[Content revision data]
—————
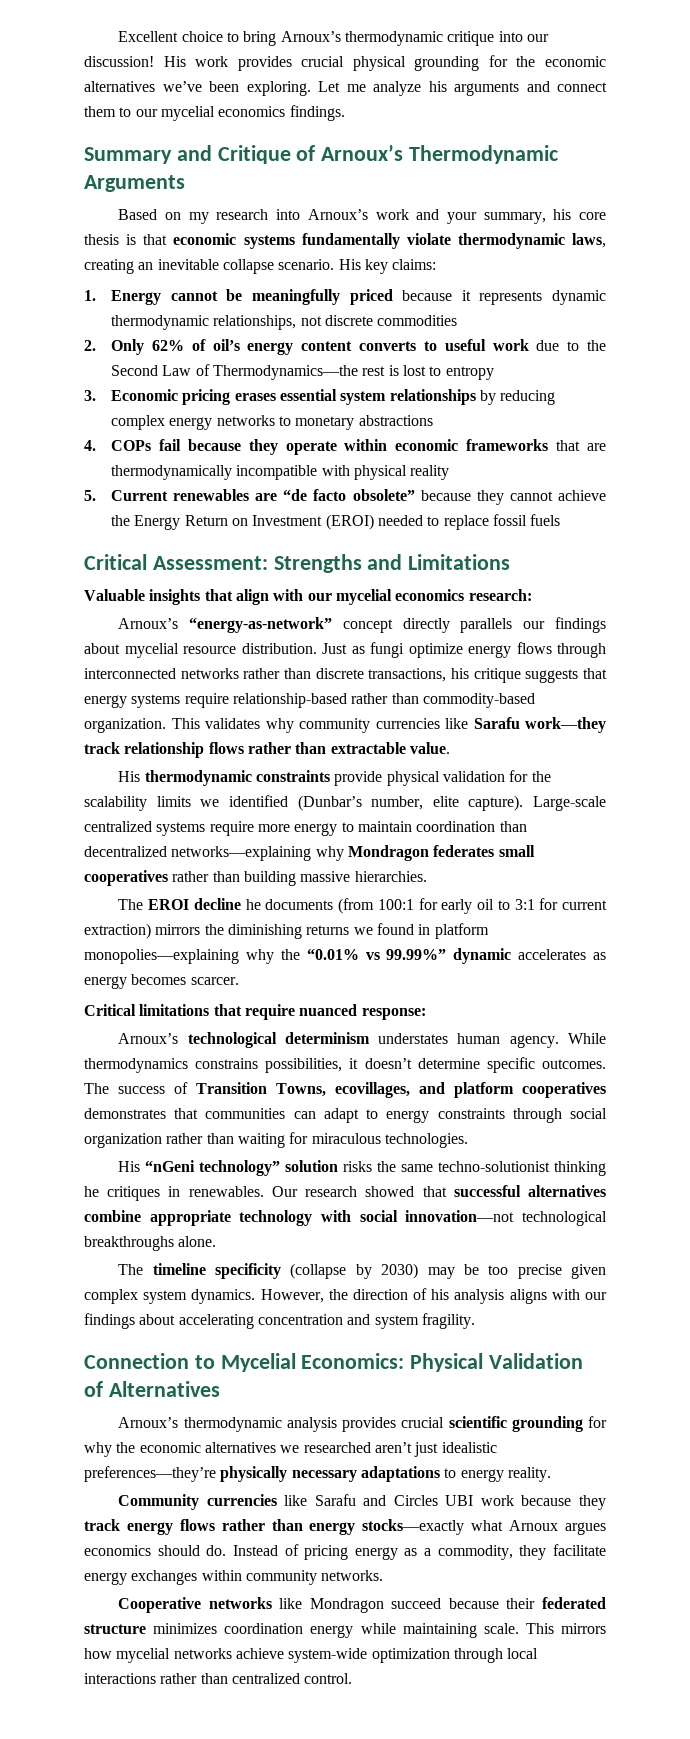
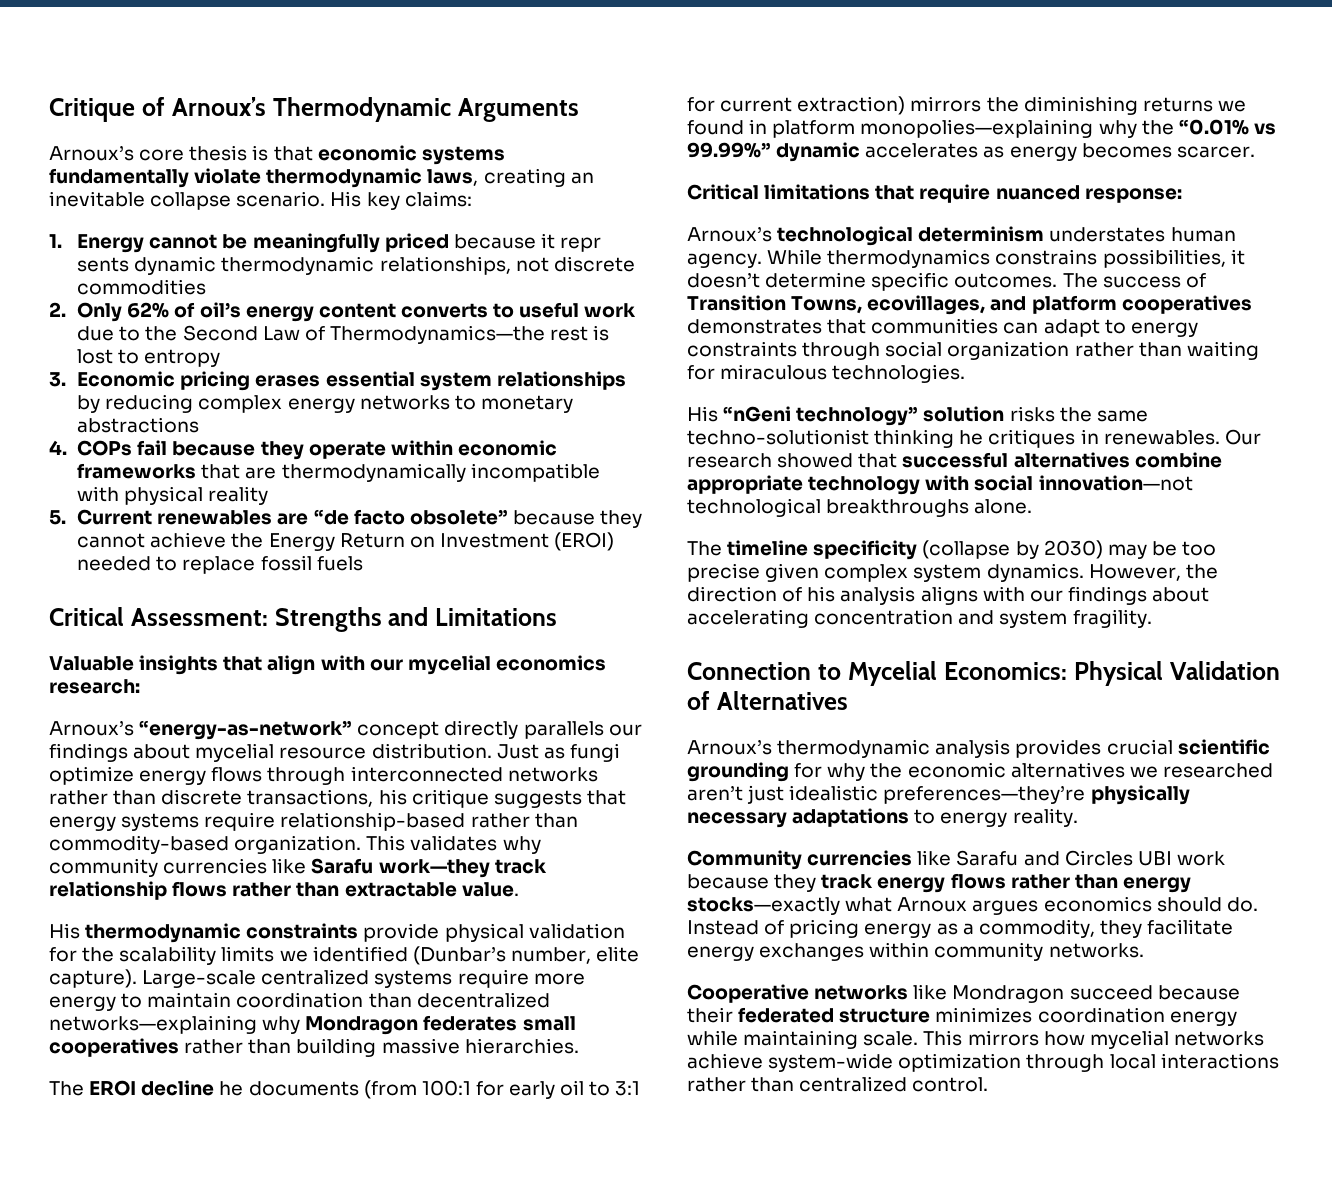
- Excellent choice to bring Arnoux’s thermodynamic critique into our discussion! His work provides crucial physical grounding for the economic alternatives we’ve been exploring. Let me analyze his arguments and connect them to our mycelial economics findings.
- Summary and Critique of Arnoux’s Thermodynamic Arguments
+ Critique of Arnoux’s Thermodynamic Arguments
- Based on my research into Arnoux’s work and your summary, his core thesis is that economic systems fundamentally violate thermodynamic laws, creating an inevitable collapse scenario.
+ Arnoux’s core thesis is that economic systems fundamentally violate thermodynamic laws, creating an inevitable collapse scenario.
- 1. Energy cannot be meaningfully priced because it represents dynamic thermodynamic relationships, not discrete commodities
+ 1. Energy cannot be meaningfully priced because it repr sents dynamic thermodynamic relationships, not discrete commodities

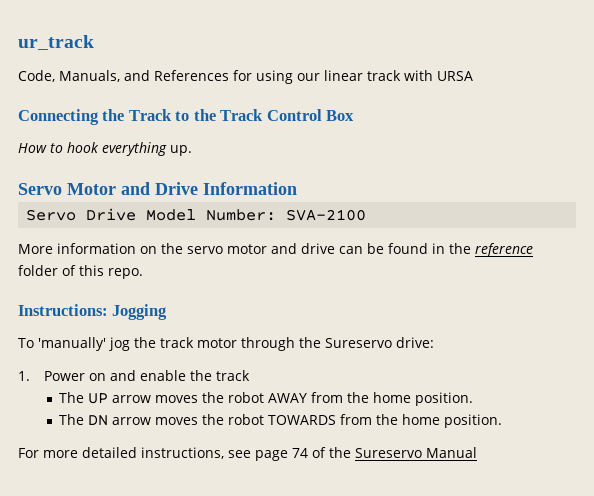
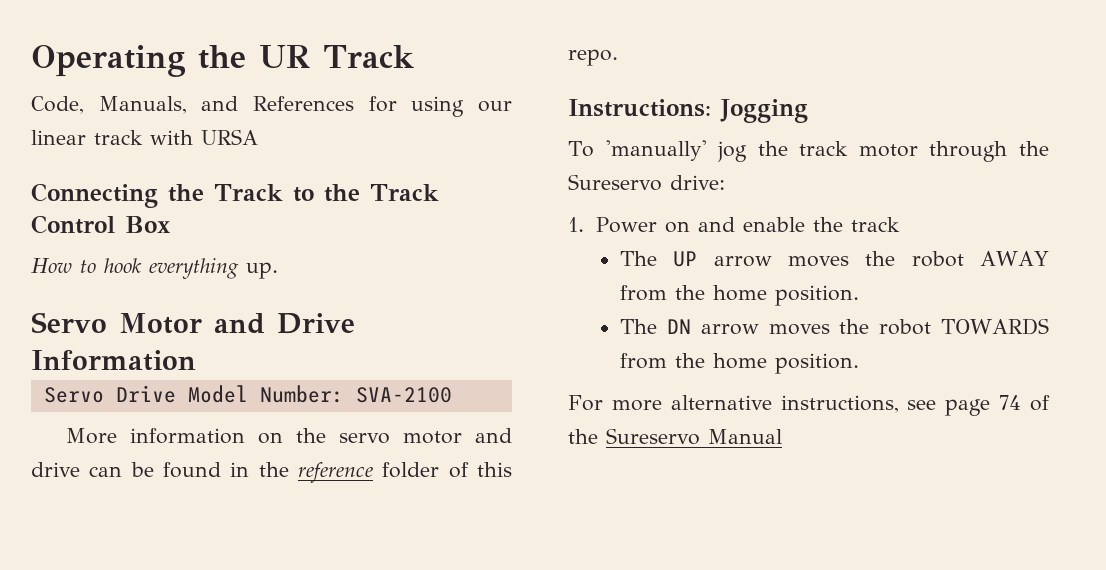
- ur_track
+ Operating the UR Track
- For more detailed instructions, see page 74 of the Sureservo Manual
+ For more alternative instructions, see page 74 of the Sureservo Manual

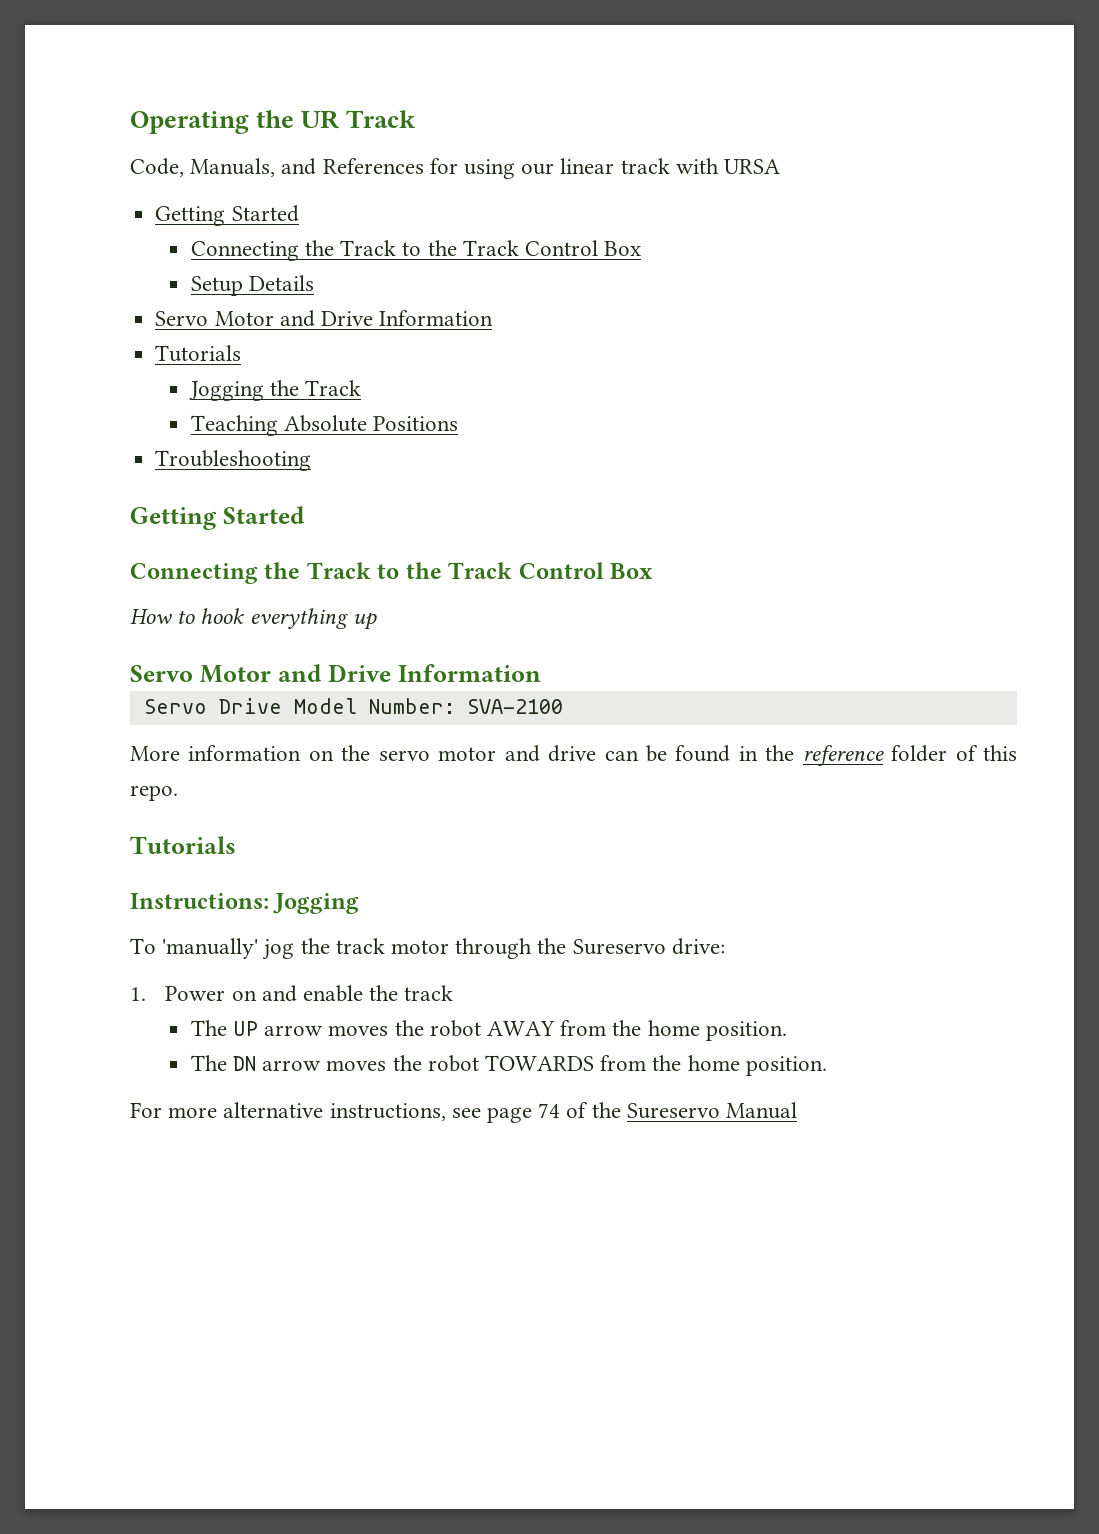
  Code, Manuals, and References for using our linear track with URSA
+ Getting Started
+ Connecting the Track to the Track Control Box
+ Setup Details
+ Servo Motor and Drive Information
+ Tutorials
+ Jogging the Track
+ Teaching Absolute Positions
+ Troubleshooting
+ Getting Started
- How to hook everything up.
+ How to hook everything up
  More information on the servo motor and drive can be found in the reference folder of this repo.
+ Tutorials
—————
**WHAT YOU WILL DO**
An exact reproduction of all the records is required, with no pictures included.

**TASK SOLUTION**
- Excellent choice to bring Arnoux’s thermodynamic critique into our discussion! His work provides crucial physical grounding for the economic alternatives we’ve been exploring. Let me analyze his arguments and connect them to our mycelial economics findings.
- Summary and Critique of Arnoux’s Thermodynamic Arguments
+ Critique of Arnoux’s Thermodynamic Arguments
- Based on my research into Arnoux’s work and your summary, his core thesis is that economic systems fundamentally violate thermodynamic laws, creating an inevitable collapse scenario.
+ Arnoux’s core thesis is that economic systems fundamentally violate thermodynamic laws, creating an inevitable collapse scenario.
- 1. Energy cannot be meaningfully priced because it represents dynamic thermodynamic relationships, not discrete commodities
+ 1. Energy cannot be meaningfully priced because it repr sents dynamic thermodynamic relationships, not discrete commodities

- ur_track
+ Operating the UR Track
- For more detailed instructions, see page 74 of the Sureservo Manual
+ For more alternative instructions, see page 74 of the Sureservo Manual

  Code, Manuals, and References for using our linear track with URSA
+ Getting Started
+ Connecting the Track to the Track Control Box
+ Setup Details
+ Servo Motor and Drive Information
+ Tutorials
+ Jogging the Track
+ Teaching Absolute Positions
+ Troubleshooting
+ Getting Started
- How to hook everything up.
+ How to hook everything up
  More information on the servo motor and drive can be found in the reference folder of this repo.
+ Tutorials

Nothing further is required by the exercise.